On Wed, 8 Apr 2026 22:28:05 GMT, Naoto Sato <[email protected]> wrote:

>>> What if tags contains null element, but matching element enumerates earlier 
>>> in the Collection? Looks like the implementation simply returns when the 
>>> matching one comes first in the loop, not caring the null in the rest of 
>>> the collection.
>> 
>> @naotoj You're right. I wanted to keep the checks out of the standard-path 
>> case if possible. But it looks like to ensure this behavior for an early 
>> match (and possible subsequent null elements later), we will need to 
>> validate all cases up-front. One alternative is weakening the specified 
>> NullPointerException to "_may throw_" for null elements within the 
>> collections, if the up-front performance cost is a concern.
>
>> One alternative is weakening the specified NullPointerException to "_may 
>> throw_" for null elements within the collections, if the up-front 
>> performance cost is a concern.
> 
> Yeah, this seems more accommodating.

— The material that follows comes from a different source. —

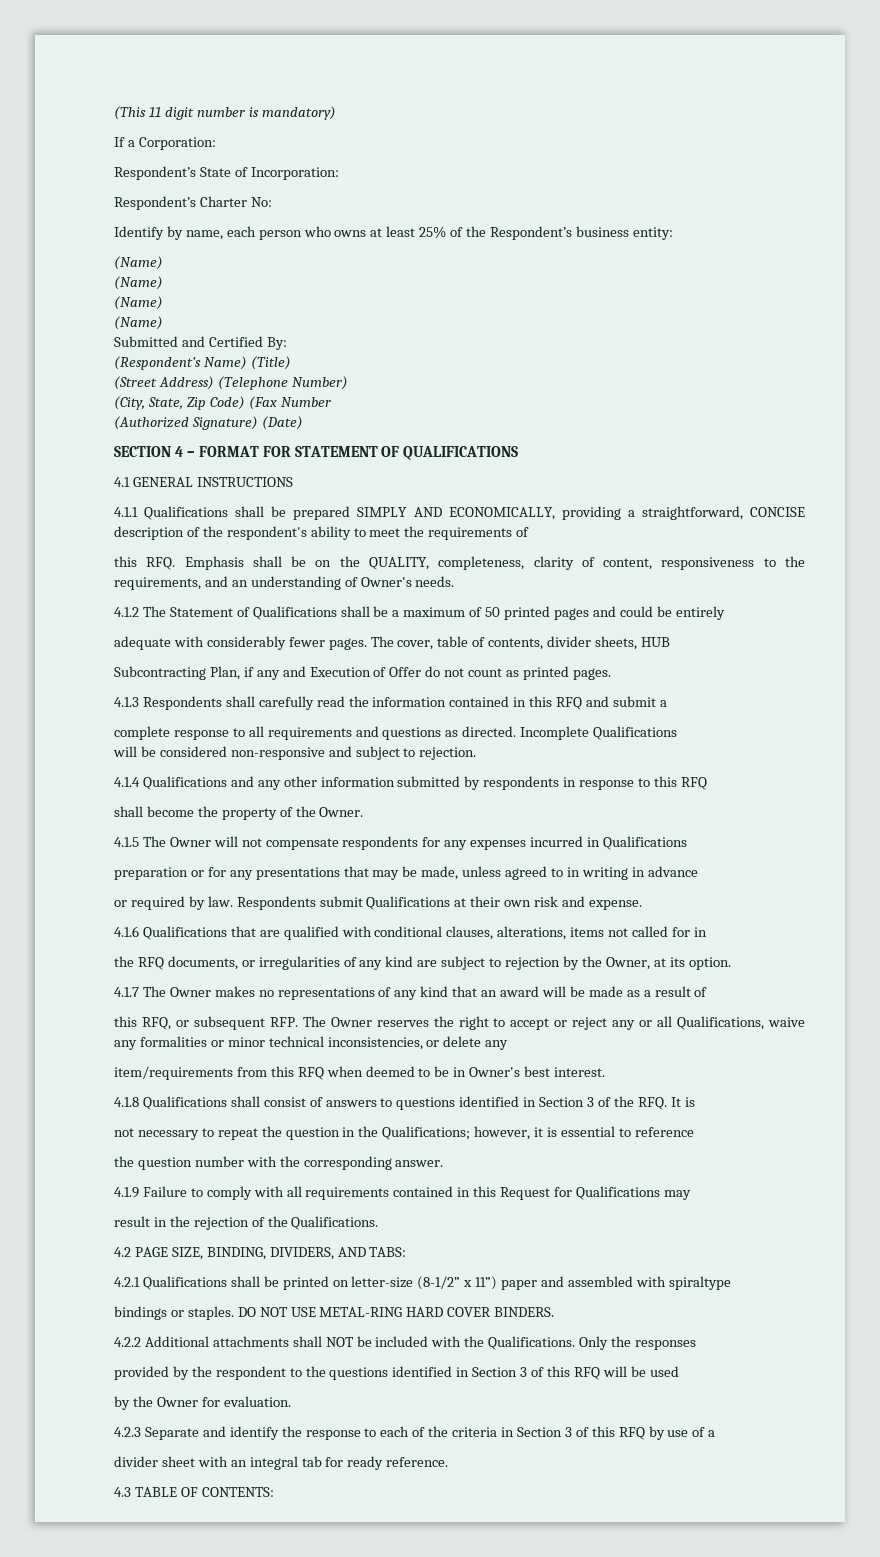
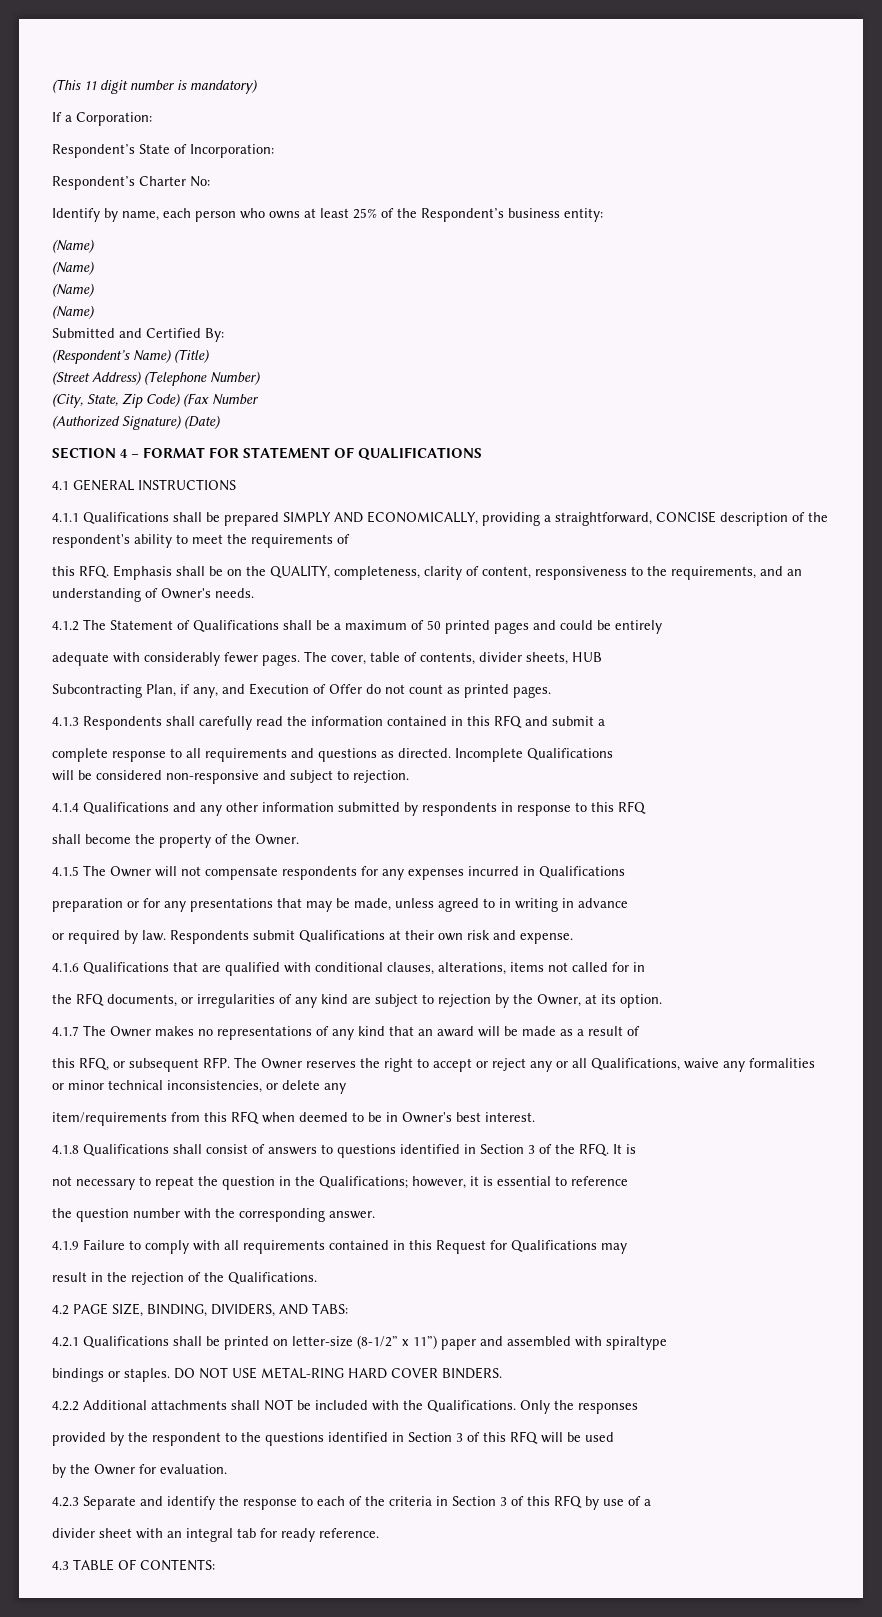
- Subcontracting Plan, if any and Execution of Offer do not count as printed pages.
+ Subcontracting Plan, if any, and Execution of Offer do not count as printed pages.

We could explicitly state in the spec 
> that early matching is allowed.

@naotoj Something to note is that for all APIs, the priority list is eagerly 
iterated on, so no null elements can be hidden there. The locale collection 
accepting APIs eagerly convert locales to tags as well, so the problem only 
arises for tags. The `filter` and `filterTags` APIs also traverse the entire 
tag list during scanning. Thus this early return issue lies only in 
`lookupTag`. So there is another question of whether we want to use this 
"weaker" specification for all the APIs, or just `lookupTag`.